When we were locked down in the early months of the pandemic, my dancing—a refuge from the daily grind and a welcome distraction from my research—was taken away from me. I missed (and still miss) going to the studio every Saturday afternoon. In a ballet class, you dance alone but never in solitude. At the barre, everyone does the same tendus and glissés to warm up, and the exercises sometimes take on the quality of collective meditation. During grand allegro, the final exhilarating section of every class, you may be flying through the air in a grand jeté, but you are constantly aware of those around you so as to not throw yourself inexpertly and inelegantly into their path.
In a milonga, a social event where improvised Argentine tango is danced, there is a wonderfully paradoxical element to how the dance’s characteristic abrazo (embrace) creates an intensely private world of only two. A memorable tanda (a set of three or four songs) is not characterised by the kind of fancy footwork one might see on a Strictly episode or in tango escenario (stage tango), but the quality of how you have embraced your partner and how they have embraced you. The abrazo is what makes improvisation possible between strangers who are dancing together for the first time: two people, cheek-to-cheek and chest-to-chest, speaking wordlessly to each other and for each other. You are, of course, also sharing the same space with other pairs: social Argentine tango is danced in a ronda, concentric rings of couples moving in the same direction around the dance floor. I’ve often thought about how a ronda resembles a planetary system when viewed from above: each pair moving in their own embrace, responding to the push-and-pull of other bodies, but always alone with each other, in their own little orbit.

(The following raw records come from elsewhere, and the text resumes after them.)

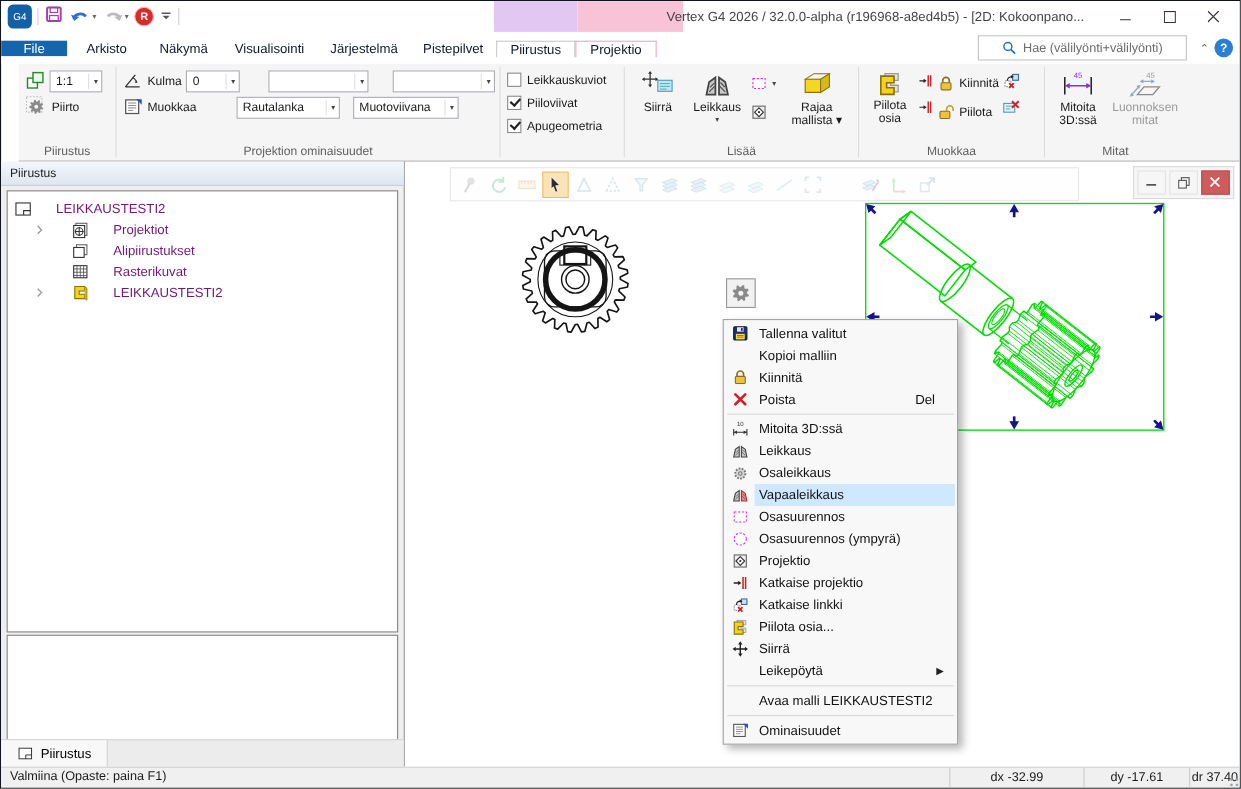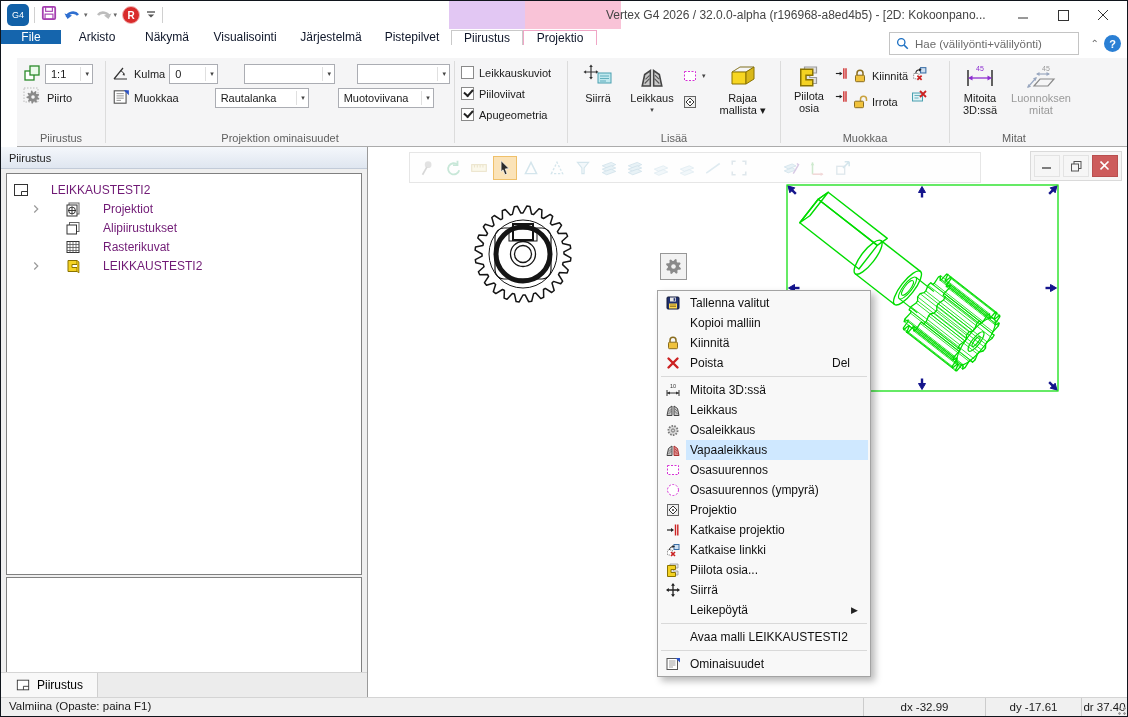--- a/index.html
+++ b/index.html
@@ -328,7 +328,7 @@
   </div>
 
   <div class="tabrow">
-    <div id="tabs-host" style="display:flex;align-items:flex-start;">
+    <div id="tabs-host" style="display:flex;align-items:center;">
         <div class="tab file" style="width: 60px;">File</div>
         <div class="tab" style="width: 72px;">Arkisto</div>
         <div class="tab" style="width: 68px;">Näkymä</div>

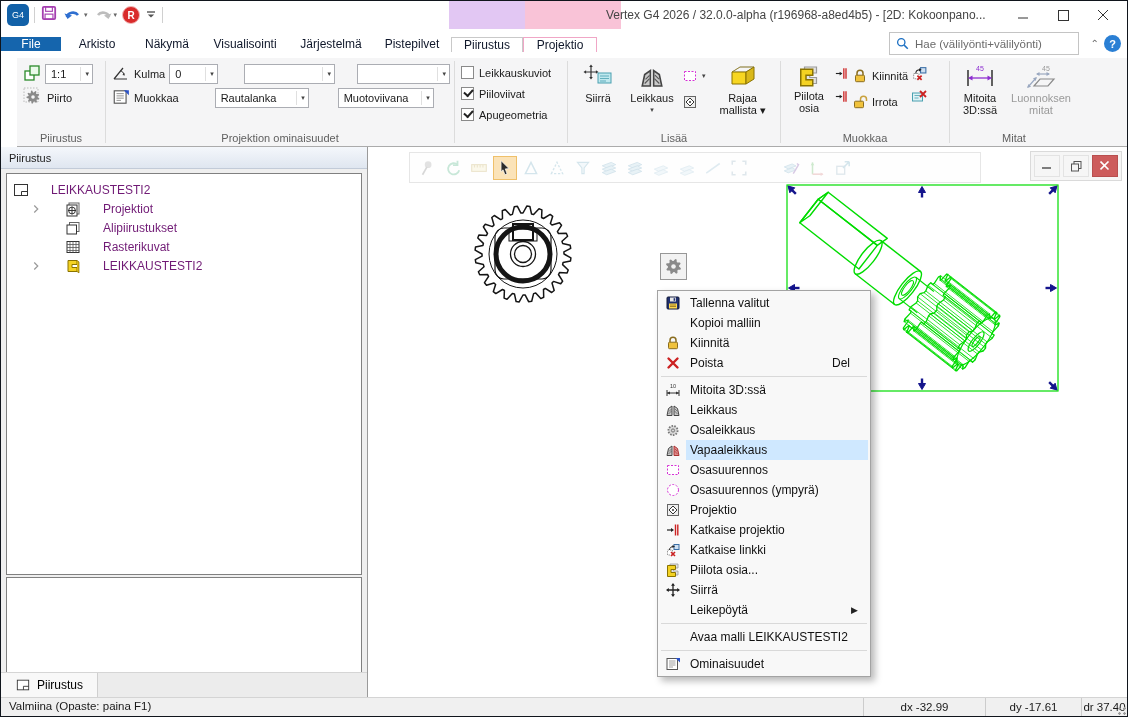--- a/index.html
+++ b/index.html
@@ -31,7 +31,7 @@
   .tab.boxed{background:#fff;border:1px solid #c9c9c9;border-bottom:none;}
   .tab.active{background:#fff;border:1px solid #f0a6c6;border-bottom:none;}
   .searchbox{position:absolute;right:48px;top:2px;width:190px;height:23px;border:1px solid #c4c4c4;
-    background:#fff;display:flex;align-items:center;gap:6px;padding:0 6px;}
+    background:#fff;display:flex;align-items:center;gap:6px;padding:0 6px;justify-content:center;}
   .searchbox .ph{font-size:11.5px;color:#6b6b6b;}
   .collapse-chev{position:absolute;right:28px;top:8px;font-size:10px;color:#666;}
   .helpbtn{position:absolute;right:6px;top:5px;width:17px;height:17px;border-radius:50%;background:#2a7fd4;

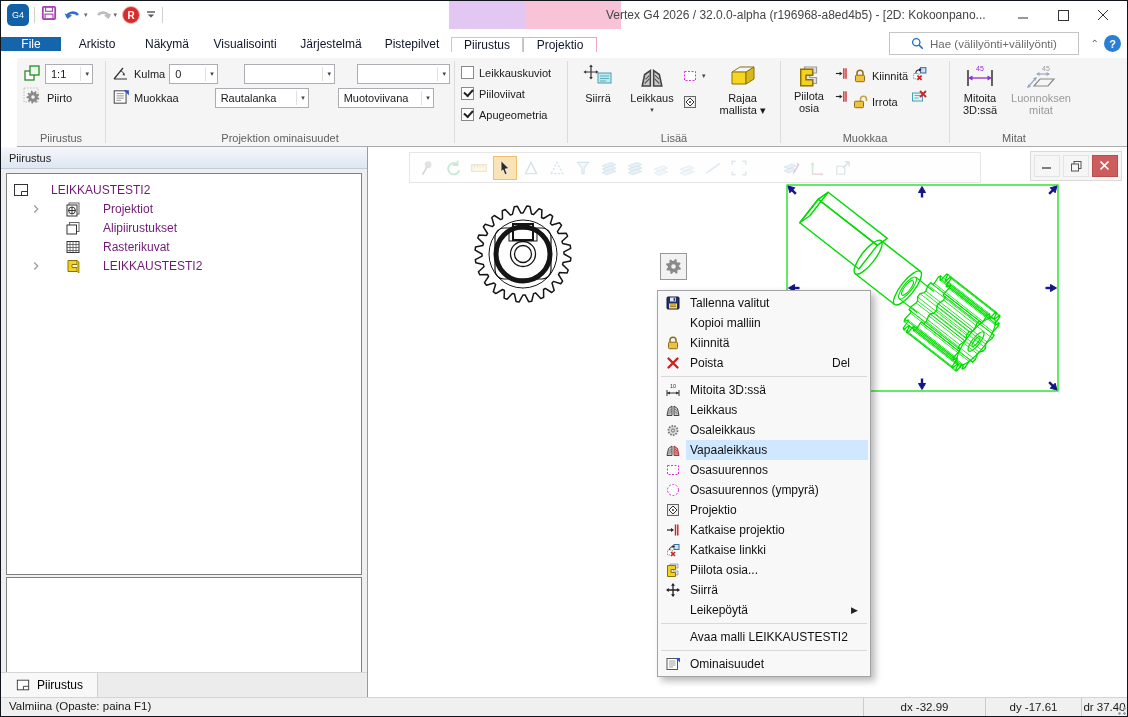--- a/index.html
+++ b/index.html
@@ -406,7 +406,7 @@
             <span>Rautalanka</span>
             <span class="ca">▾</span>
           </div>
-        <div class="combo" style="width:96px;margin-left:25px">
+        <div class="combo" style="width:96px;margin-left:8px">
             <span>Muotoviivana</span>
             <span class="ca">▾</span>
           </div>

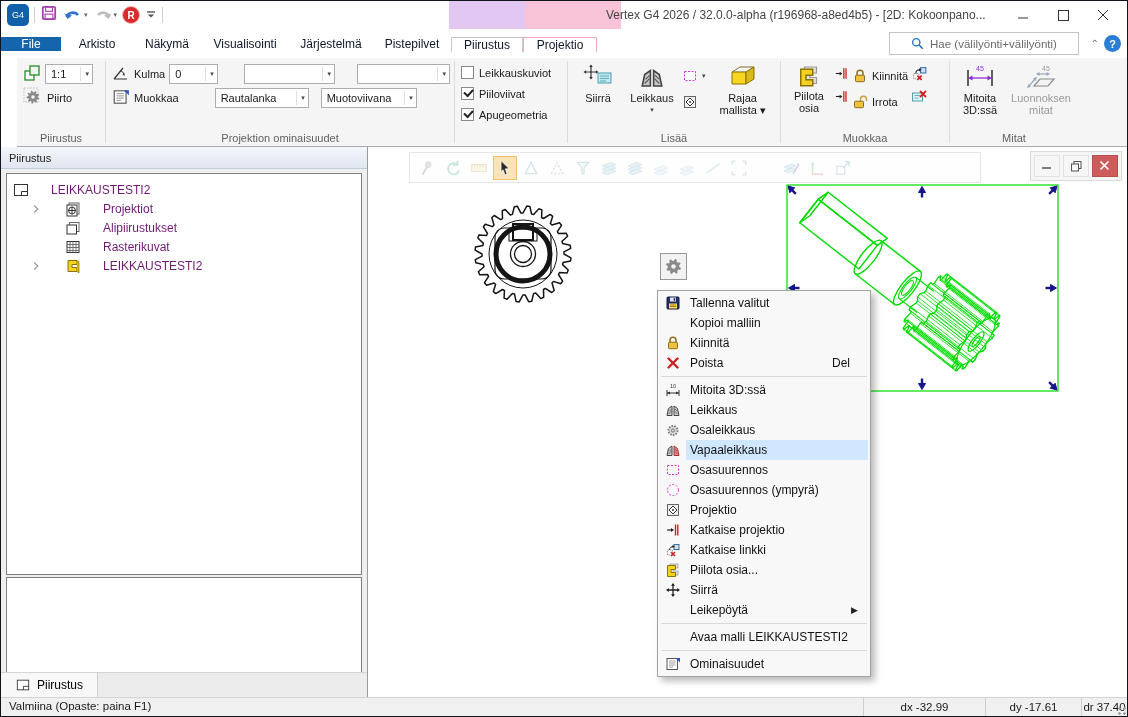--- a/index.html
+++ b/index.html
@@ -505,7 +505,7 @@
               <svg width="16" height="16" viewBox="0 0 16 16">
                 <use href="#sym-lockopen"></use>
               </svg>
-              <span>Irrota</span>
+              <span>Piilota</span>
             </span>
         </div>
         <div style="display:flex;flex-direction:column;gap:4px;padding-top:3px;">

When we were locked down, all of this went away. Two new jobs and two international relocations later, dancing feels like a dream from a past life now that I can no longer imagine the feeling of meeting someone in an abrazo for the first time or the thrill of taking flight in the last ten minutes of a ballet class. I have lived alone for a while, but after these recent upheavals, solitude has taken on a different sheen, especially with friends scattered across different cities and family more than 6500 miles away. As if to mimic the presence of other people, I recently found myself revisiting languages I know and picking up new ones. Thinking in a language other than English and fumbling with unfamiliar sounds seemed to make my own voice foreign and new, helping to fill the emptiness of a studio flat that isn’t big to begin with. When I learn a new word or a phrase, I sometimes translate it into all the languages I’m learning, just to talk to myself in different ways. When I try to think in another language that is not my first, I give myself an interlocutor, a voice that is both me and not-me, and in my solitude, when days begin to bleed into each other with no discernible edge, it gives me new awareness of myself, what I feel, and what I think about.
Take for example what I learnt today. In Korean, the expression for ‘I miss you’ — ‘보고 싶다’ — translates literally to ‘want to see [you]’, and so to miss someone is to desire the sight of them, just as I desire to see my mother again. The Mandarin Chinese expression for ‘I miss you’ is ‘我想念你’. It literally translates to ‘I am thinking thoughts of you’, but when my paternal grandmother tells me she misses me in Cantonese, she drops the noun and adds an intensifier to say ‘I think about you often’, ‘我很想你’. Like Mandarin Chinese, verbs in Cantonese don’t take tense conjugations, so in a way she’s saying that she’s thinking of me in the past, present, and future, just as I am thinking of her endlessly. When rendered literally, the French phrase ‘tu me manques’ means ‘you are lacking from me’, with the main pronoun foregrounding the one who is missed, rather than the person doing the missing. I used to apply this phrase in romantic contexts, but now I think about my maternal grandmother, her passing this summer, and how she is lacking from me in a place I cannot reach, a constant presence in her absence.
Like the French, the Spanish ‘te extraño’ foregrounds its object. Virtually all of my knowledge of Spanish is borrowed from tango music and I cannot untangle the language from its melodies. In Raul Iriarte and Miguel Caló’s rendition of Cada día te extraño más, Iriarte sings ‘every day I miss you more’ over the bandoneon of Caló’s orquesta, and I think about what my feet would do to mark the piano at the end of the phrase. Dancing alone is not quite the same. Translated literally, the Spanish ‘me falta haces’ also means ‘I need you’, and Caló’s orquesta plays for me again. I remember the exquisite violin running through Que falta que me hacés and how in the last verse, Alberto Podestá sings that if he finds his beloved, they will be ‘desesperadamente, los dos para los dos’—desperately, both of us for us. I think about how I’ve danced to this tango in London, Warsaw, Belgrade, and Lisbon, and wonder when I will see those places again.
It will be a while until my next flight (home; in the dance studio) and my next embrace (of my loved ones; a fellow dancer). But in my solitude, I’m learning to befriend and live with these versions of me, who articulate things about myself that I ordinarily wouldn’t. 보고 싶어요. 我很想你. Tu me manques. Te extraño.